Rebecca's never met her French pen friend but they feel like sisters and tell each other their secrets. No wonder she keeps Emmanuelle's letters safe. Safe, that is, until her bedside locker's raided and the letters tampered with. Who could do such an unthinkable thing? Somehow, before she can face Emmanuelle in person in Paris, she must find out what's going on. But how? Because, as Tish says: "Looks like Action Committee's weirdest one yet."
As well as the Trebizon books, Straw Hat ebook collectables also publish Alan Davidson's classic schoolgirl comedies [A Friend Like Annabel, Just Like Annabel, etc.] and Anne Digby's Jill Robinson Adventure Series -- more fun, friendship and mystery titles for readers to collect and enjoy.
REVIEW
' The thirteenth book in Anne Digby's splendid series of stories about Trebizon School is as zestful and well constructed as all the earlier books about this famous fictional girls' boarding school. In this adventure the heroine, Rebecca Mason, is involved in taking her mock GCSE exams. She has convincingly matured and gone from junior to senior forms as the series has progressed. There are, as always, excitements and challenges - and a mystery which Rebecca and her friends tackle with their usual panache' - COLLECTORS' DIGEST
Anne Digby is a popular British children's author, best known for her fourteen-book Trebizon series, set at a large boarding school. In addition to her own Trebizon books, Digby has contributed new volumes to Enid Blyton's Naughtiest Girl series.
Meh. The solution to the mystery of who's rifling through Rebecca's letters, and their motive, is lame. The whole French penpal thing is very sudden - apparently Rebecca's been writing to Emmanuelle for years and yet it was only just brought up in the last pages of the previous book. I can understand why - I don't imagine that Anne Digby had a massive plan for these books - but it still feels off.
Today, I can say that I am done with reading "Secret letters at Trebizon". This Book is my first experience with the British writer Anne Digby". I was a little bit confused because of the hundred names of characters that had been mentioned in that novel. I felt like stuck in the middle of them all.
That book represents as well my second experience in reading in English after the "Desperate Journey". I liked it in general, and I would like my sister to read it. In spite of publication in the 1990th, you can obviously feel the modernity of the story because the writer tried to demonstrate all means of Luxury during that era .
One of my favourites of the series, the penpalling subplot is so great!
- Excellent as usual. I feel that the fifth year stories are just top-notch, Digby's writing is so good. The solution to the mystery was far-fetched but one of my hobbies is penpalling and I absolutely loved everything that had to do with this. Also, it's lovely to see everyone focusing on their school work so much (you can tell I'm a teacher) and there's a great sense of camaraderie coming from so many books spent with the same group of people, I feel like I'm friends with them.
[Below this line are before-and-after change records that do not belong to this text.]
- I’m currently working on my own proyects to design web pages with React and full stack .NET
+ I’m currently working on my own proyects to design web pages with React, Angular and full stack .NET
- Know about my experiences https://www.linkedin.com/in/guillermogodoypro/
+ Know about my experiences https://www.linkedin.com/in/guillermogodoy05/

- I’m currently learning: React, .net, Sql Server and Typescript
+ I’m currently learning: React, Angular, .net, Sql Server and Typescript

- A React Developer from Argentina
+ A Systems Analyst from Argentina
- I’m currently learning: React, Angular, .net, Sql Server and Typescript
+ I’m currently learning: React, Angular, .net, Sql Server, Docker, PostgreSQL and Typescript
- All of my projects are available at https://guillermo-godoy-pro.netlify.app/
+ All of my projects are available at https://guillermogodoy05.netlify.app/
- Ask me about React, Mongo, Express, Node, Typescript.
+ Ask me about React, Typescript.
The penultimate book in the Trebizon series. Having been pleased to discover the rest of this series from my childhood I am now sad about having to finish it for good with the next book after the best part of thirty years! I thought this one was as good as I remember any of the earlier ones being. Even as an adult I couldn't figure out how the letter mystery central to the book was going to be happily concluded which was nice. It's a huge nostalgia kick reading these.
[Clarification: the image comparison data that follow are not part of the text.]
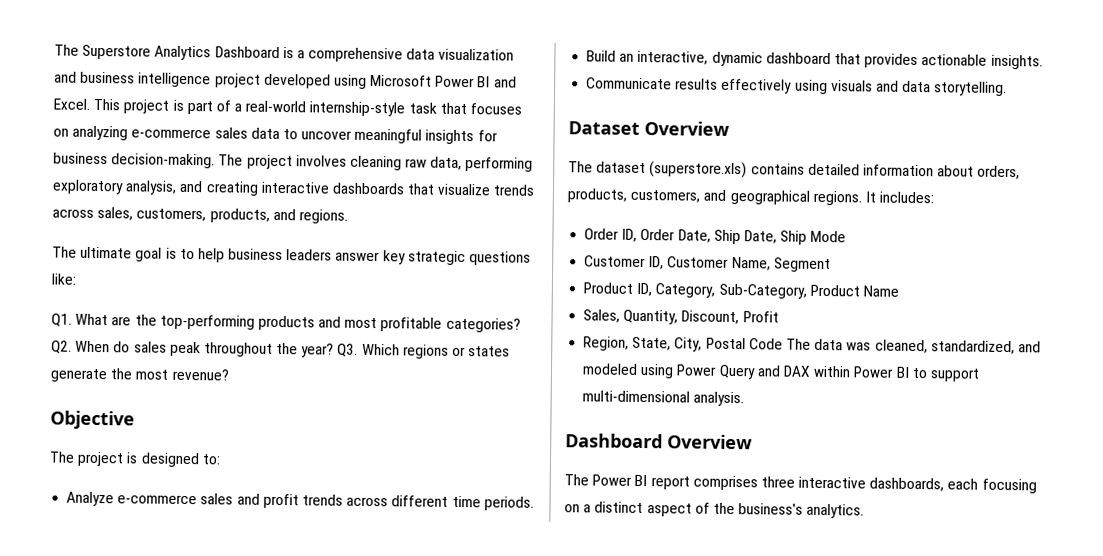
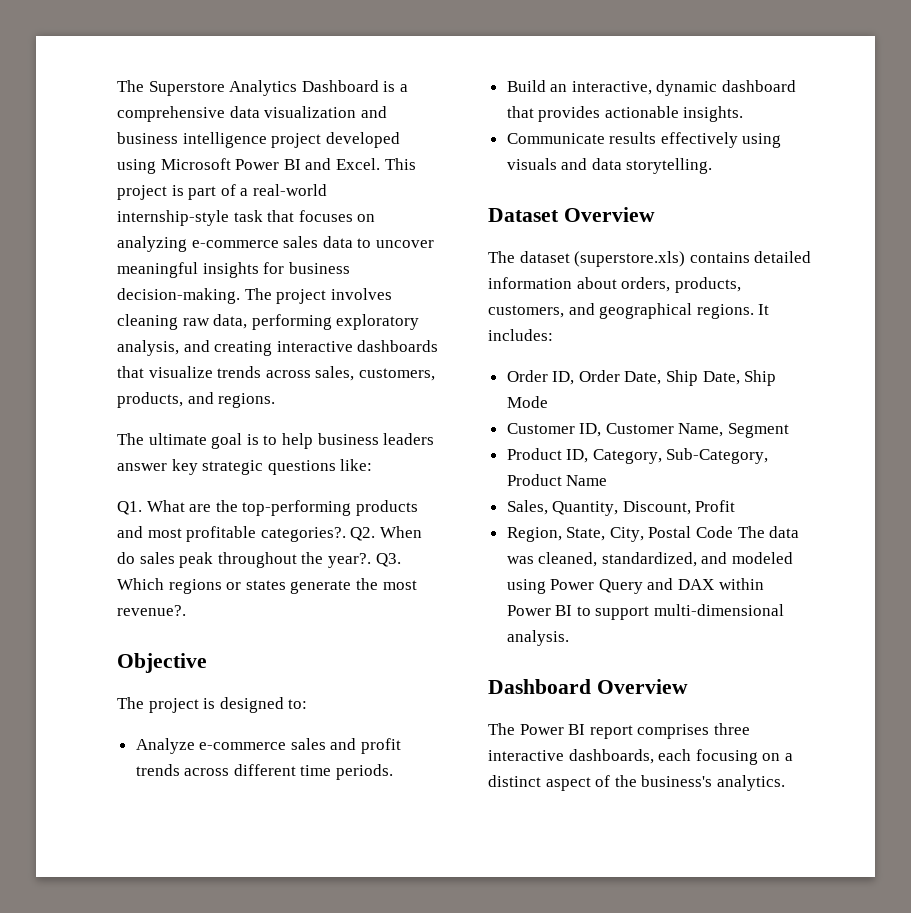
- Q1. What are the top-performing products and most profitable categories?
+ Q1. What are the top-performing products and most profitable categories?.
- Q2. When do sales peak throughout the year?
+ Q2. When do sales peak throughout the year?.
- Q3. Which regions or states generate the most revenue?
+ Q3. Which regions or states generate the most revenue?.

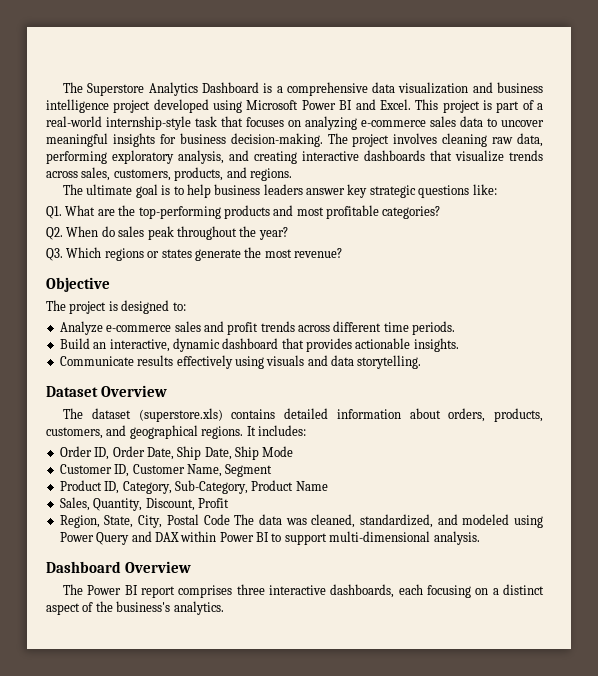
- Q1. What are the top-performing products and most profitable categories?. Q2. When do sales peak throughout the year?. Q3. Which regions or states generate the most revenue?.
+ Q1. What are the top-performing products and most profitable categories?
+ Q2. When do sales peak throughout the year?
+ Q3. Which regions or states generate the most revenue?

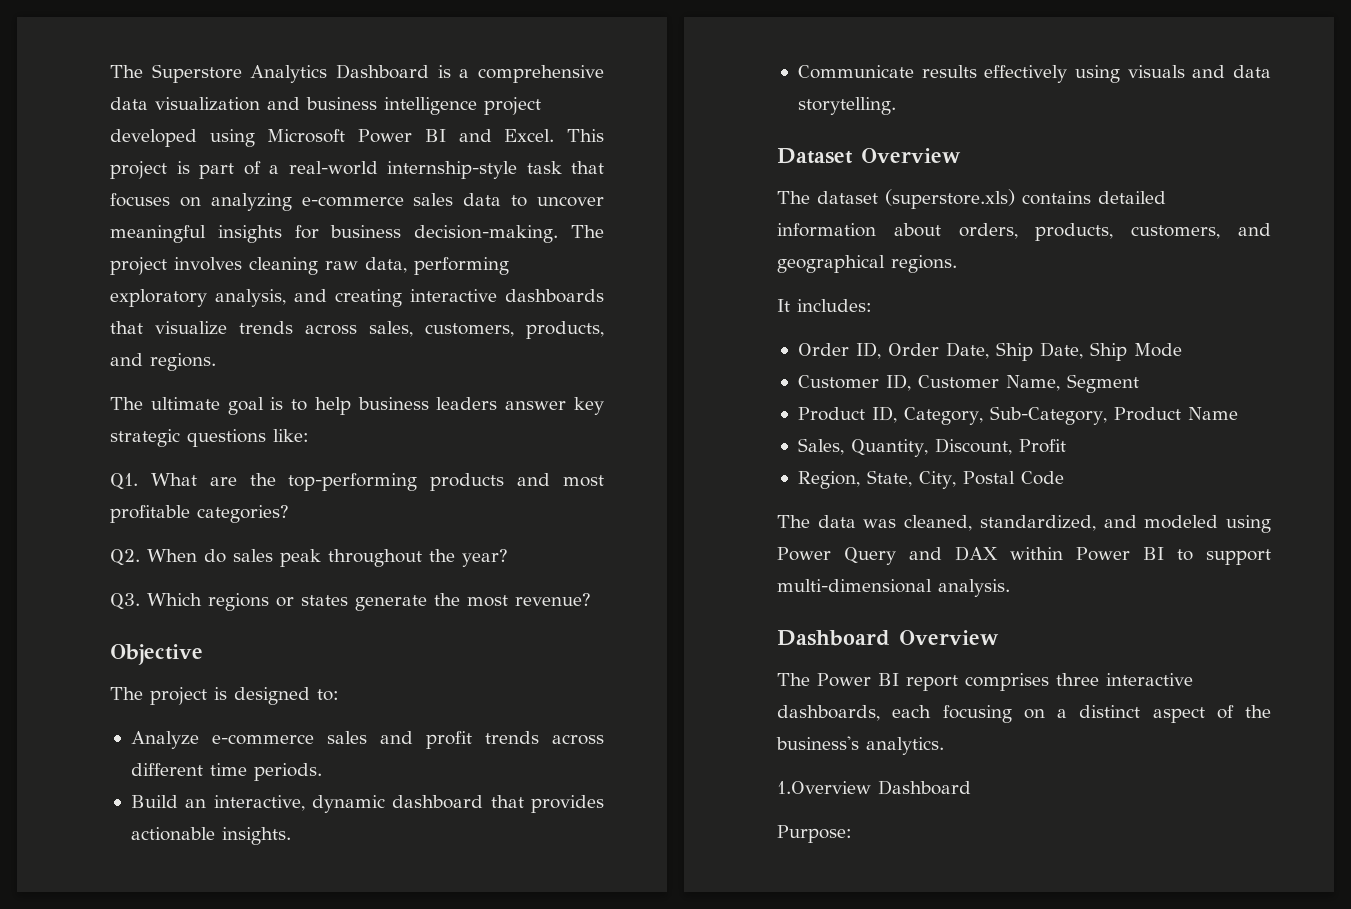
- The dataset (superstore.xls) contains detailed information about orders, products, customers, and geographical regions. It includes:
+ The dataset (superstore.xls) contains detailed information about orders, products, customers, and geographical regions.
+ It includes:
- Region, State, City, Postal Code The data was cleaned, standardized, and modeled using Power Query and DAX within Power BI to support multi-dimensional analysis.
+ Region, State, City, Postal Code
+ The data was cleaned, standardized, and modeled using Power Query and DAX within Power BI to support multi-dimensional analysis.
+ 1.Overview Dashboard
+ Purpose:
I remember being slightly disappointed with this one when I first read it - if Jenny had refused the request in the first place (which I felt would have been more consistent with her character), none of it would have happened. But I was impressed with Rebecca's history chart because I did a very similar one when I was her age! It's still a good story, just perhaps not quite so good as usual, maybe because it's setting the scene for the big finish.
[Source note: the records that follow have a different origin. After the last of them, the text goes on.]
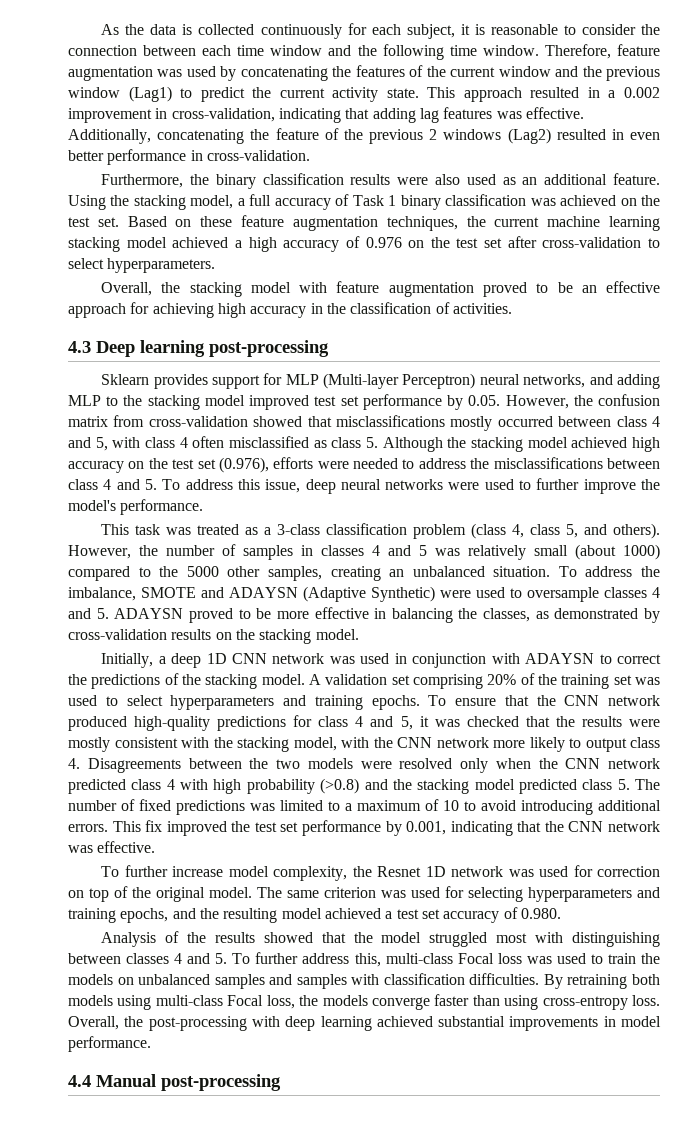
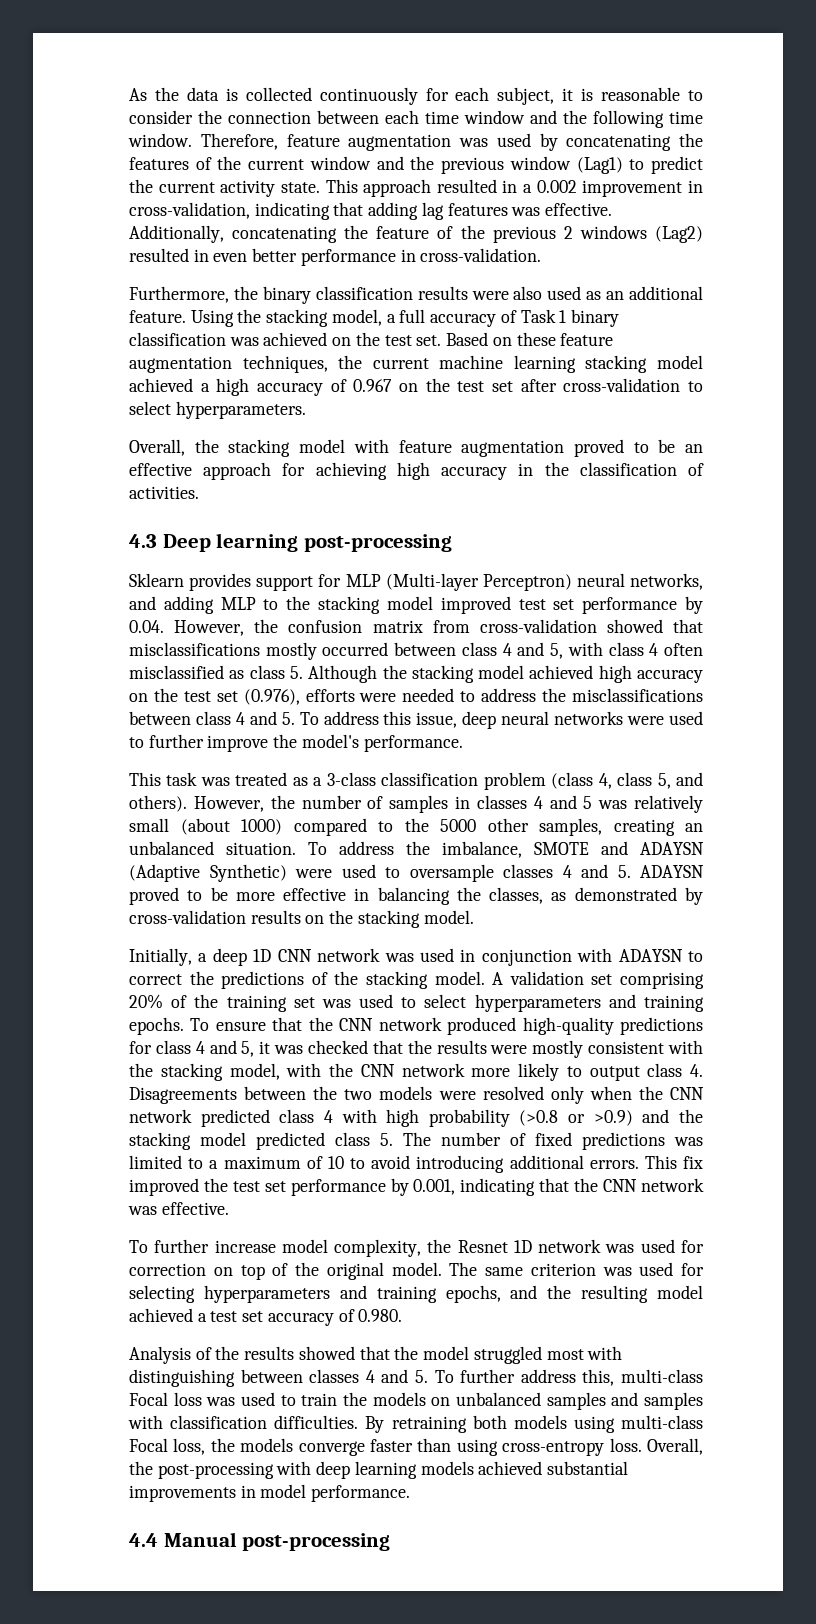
- Based on these feature augmentation techniques, the current machine learning stacking model achieved a high accuracy of 0.976 on the test set after cross-validation to select hyperparameters.
+ Based on these feature augmentation techniques, the current machine learning stacking model achieved a high accuracy of 0.967 on the test set after cross-validation to select hyperparameters.
- Sklearn provides support for MLP (Multi-layer Perceptron) neural networks, and adding MLP to the stacking model improved test set performance by 0.05. However, the confusion matrix from cross-validation showed that misclassifications mostly occurred between class 4 and 5, with class 4 often misclassified as class 5. Although the stacking model achieved high accuracy on the test set (0.976), efforts were needed to address the misclassifications between class 4 and 5. To address this issue, deep neural networks were used to further improve the model's performance.
+ Sklearn provides support for MLP (Multi-layer Perceptron) neural networks, and adding MLP to the stacking model improved test set performance by 0.04. However, the confusion matrix from cross-validation showed that misclassifications mostly occurred between class 4 and 5, with class 4 often misclassified as class 5. Although the stacking model achieved high accuracy on the test set (0.976), efforts were needed to address the misclassifications between class 4 and 5. To address this issue, deep neural networks were used to further improve the model's performance.
- To ensure that the CNN network produced high-quality predictions for class 4 and 5, it was checked that the results were mostly consistent with the stacking model, with the CNN network more likely to output class 4. Disagreements between the two models were resolved only when the CNN network predicted class 4 with high probability (>0.8) and the stacking model predicted class 5. The number of fixed predictions was limited to a maximum of 10 to avoid introducing additional errors.
+ To ensure that the CNN network produced high-quality predictions for class 4 and 5, it was checked that the results were mostly consistent with the stacking model, with the CNN network more likely to output class 4. Disagreements between the two models were resolved only when the CNN network predicted class 4 with high probability (>0.8 or >0.9) and the stacking model predicted class 5. The number of fixed predictions was limited to a maximum of 10 to avoid introducing additional errors.
- Overall, the post-processing with deep learning achieved substantial improvements in model performance.
+ Overall, the post-processing with deep learning models achieved substantial improvements in model performance.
It has been *so* long since I read a Trebizon book - and I had forgotten how nice they are. There's a definite difference in 80s boarding school life to the classic era - even if it's simple things like the girls taking the exams that I took - that I'd forgotten about. I don't think I ever read this first time around - I recognised the main cast of characters, but some of the side ones were unfamiliar to me. I'll keep an eye out for more to reread.
The latest in the Trebizon series. Rebecca suspects one of her friends of snooping through her mail, but the real secret is one of her own. It's good that the British school story has not completely died out, but this is not the best representation of the genre. Try Elinor Brent-Dyer or Dorita Fairlie Bruce.